Poi c’è stata la Riforma, e poi la Controriforma, e invece di guardare all’uomo e al mondo ci siamo spaccati tra noi, tra cristiani, mentre il mondo scivolava verso una pretesa autonomia della ragione dalla fede, e con l’illuminismo e col soggettivismo e col liberalesimo e col marxismo e col freudismo si è allontanato sempre più dalle radici religiose, creando in tal modo due mondi non più comunicanti: quello cosiddetto laico e quello ecclesiale, l’uno fondato sulla ragione – si dice – e l’altro sulla fede; e quando ai nostri tempi lo Stato laico ha cominciato a sostituirsi in qualche modo alla Chiesa anche nelle opere dell’assistenza caritativa, abbiamo avuto l’impressione di una perdita totale del nostro ruolo di sacerdoti, non più mediatori perché sembra che non ci sia più niente da mediare, tanto che persino tra cristiani si arriva a pensare che Dio è morto. E ci siamo trovati spiazzati, quasi stranieri in questa città terrena, e abbiamo cominciato a sentire una crisi di identità personale e forse, quel ch’è peggio, a mettere in dubbio l’identità e il ruolo stesso della Chiesa nella storia contemporanea. Per quanto ancora attaccati coi denti alle verità della fede infusaci nel battesimo, e per quanto ancora le predichiamo, il nostro è piuttosto uno sforzo di credere alla fede che non fede nella potenza di Dio che è Gesù Cristo e il suo Vangelo.

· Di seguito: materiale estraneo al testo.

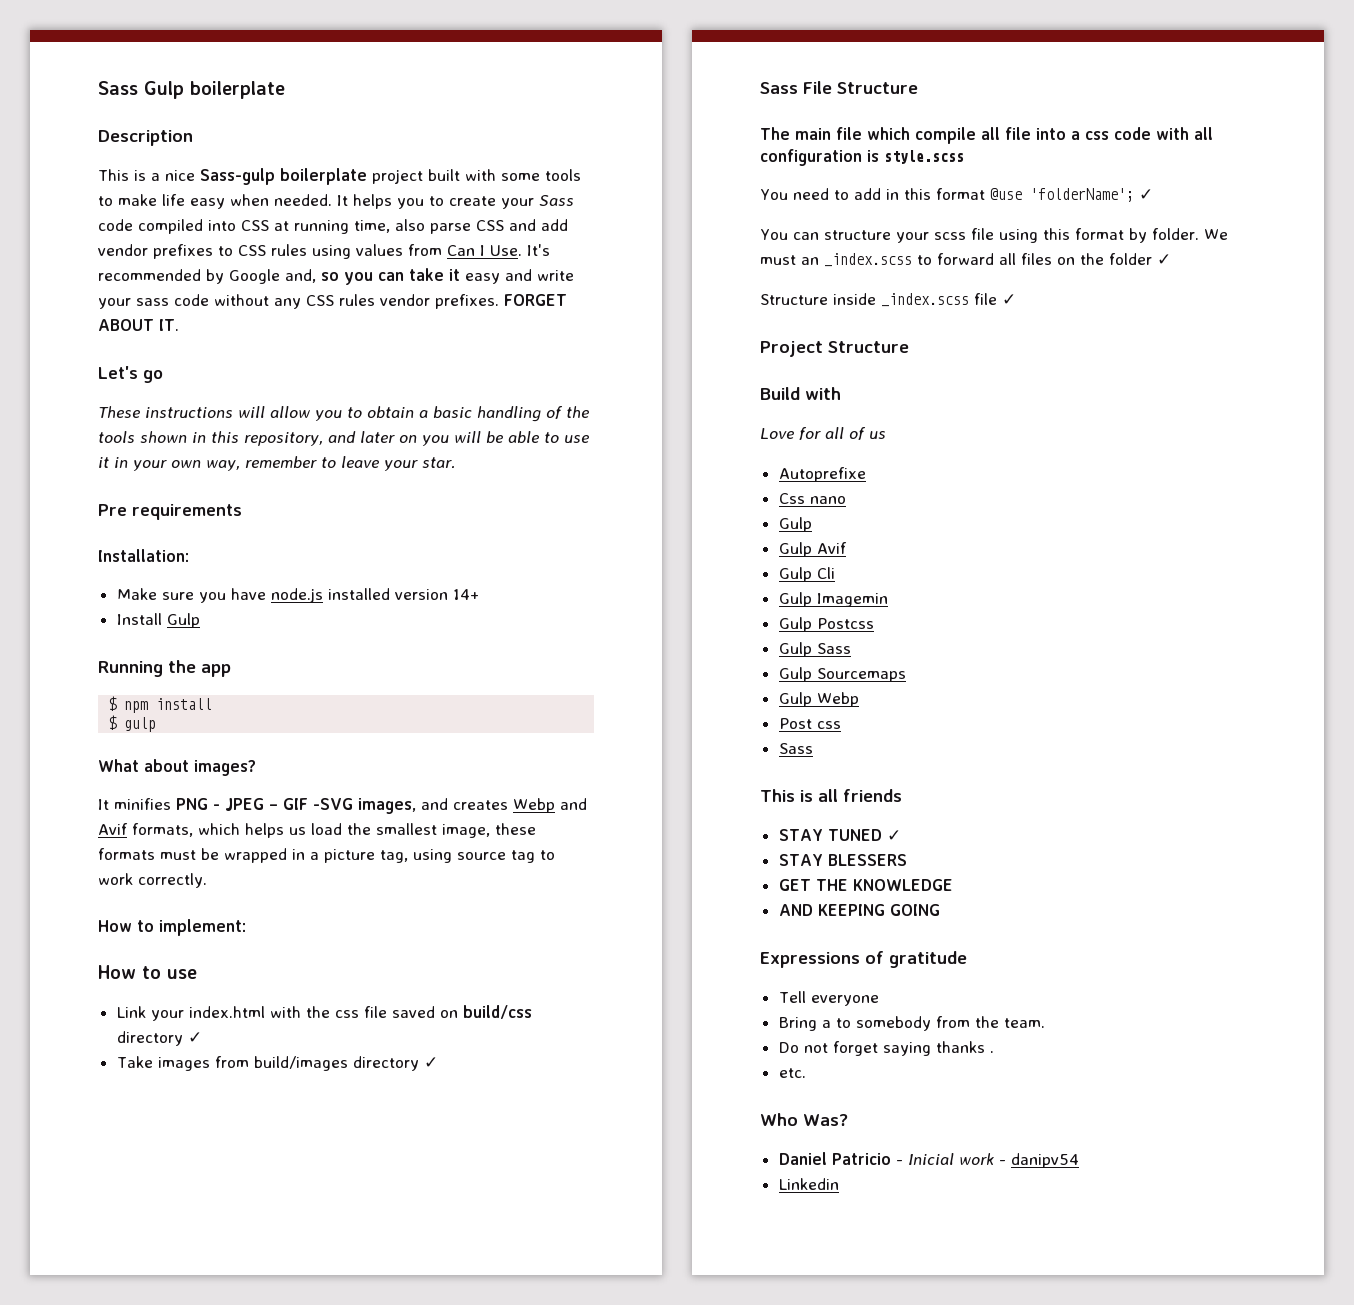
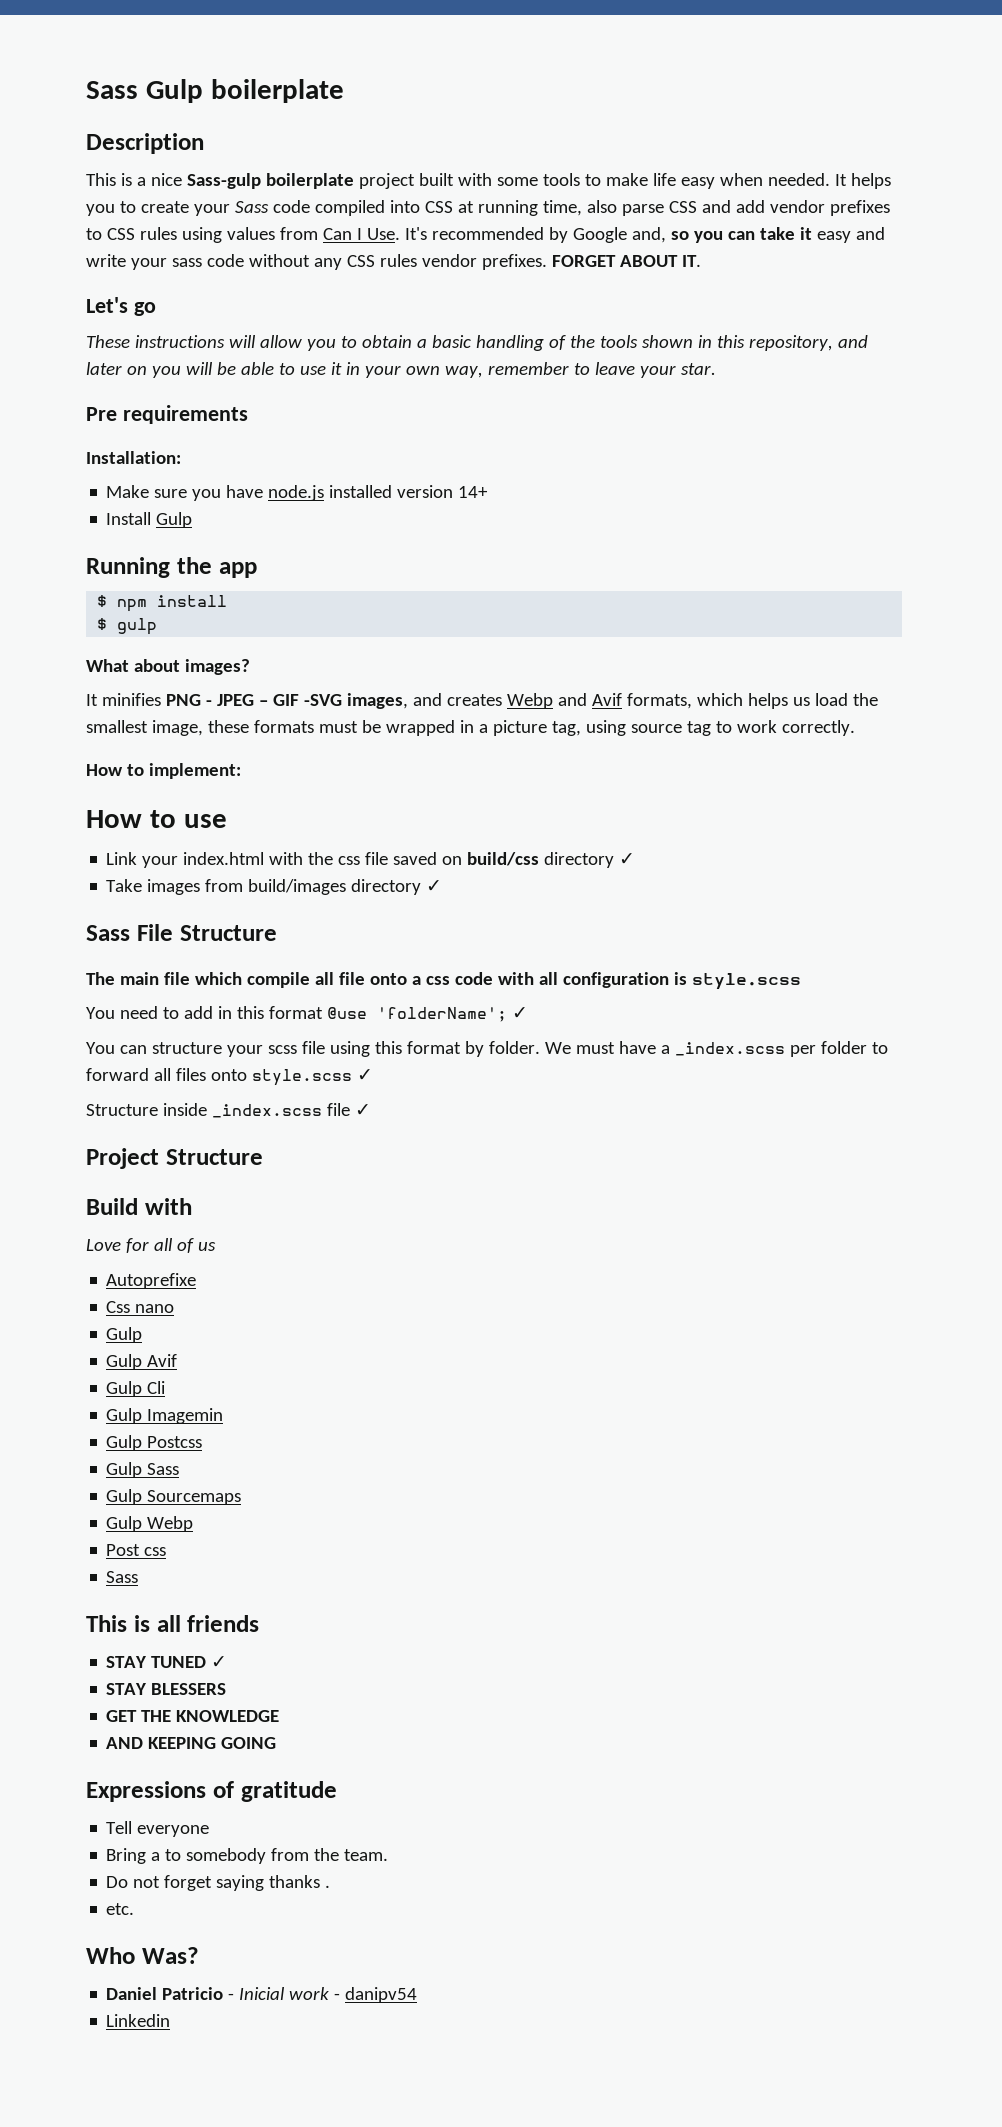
- The main file which compile all file into a css code with all configuration is style.scss
+ The main file which compile all file onto a css code with all configuration is style.scss
- We must an _index.scss to forward all files on the folder ✓
+ We must have a _index.scss per folder to forward all files onto style.scss ✓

So cosa succede alla maggior parte di noi: esteriormente ci presentiamo con delle certezze, ma interiormente siamo stati o siamo titubanti, forse angosciati, perché il razionalismo s’è infiltrato in noi; s’è infiltrato il sociologismo, lo psicologismo e fors’anche il naturalismo. Non sappiamo più per quale motivo siamo celibi, o dubitiamo sull’utilità storica del nostro celibato. Sappiamo che da Gesù fino all’ultimo Concilio si è sempre parlato di essere, tra sacerdoti, un solo corpo e un’anima sola col vescovo e tra noi, eppure molti di noi stanno morendo di solitudine e sperimentano il dramma della incomunicabilità col proprio pastore e con i propri confratelli a livello di anima, di pensiero, di collaborazione, e di economia. Abbiamo puntato tutto sulla liturgia e magari sull’unità manifestata dalle concelebrazioni, ma quella presenza di Gesù nelle celebrazioni liturgiche, quella presenza reale di Gesù eucaristico che dovrebbe essere causa ed effetto insieme dell’unità della Chiesa non viene poi tradotta nella nostra vita concreta. Quell’«àgite quod tractatis», che ci viene detto all’ordinazione, rischia di farci menzogneri, perché nella liturgia significhiamo un’unità ontologica che poi sconfessiamo nei rapporti interpersonali. E così il senso della vocazione ci viene meno, e forse anche il senso della vita, e poiché in Dio crediamo, nella nostra solitudine ci troviamo a gridare: «Dio mio, Dio mio, perché mi hai abbandonato?».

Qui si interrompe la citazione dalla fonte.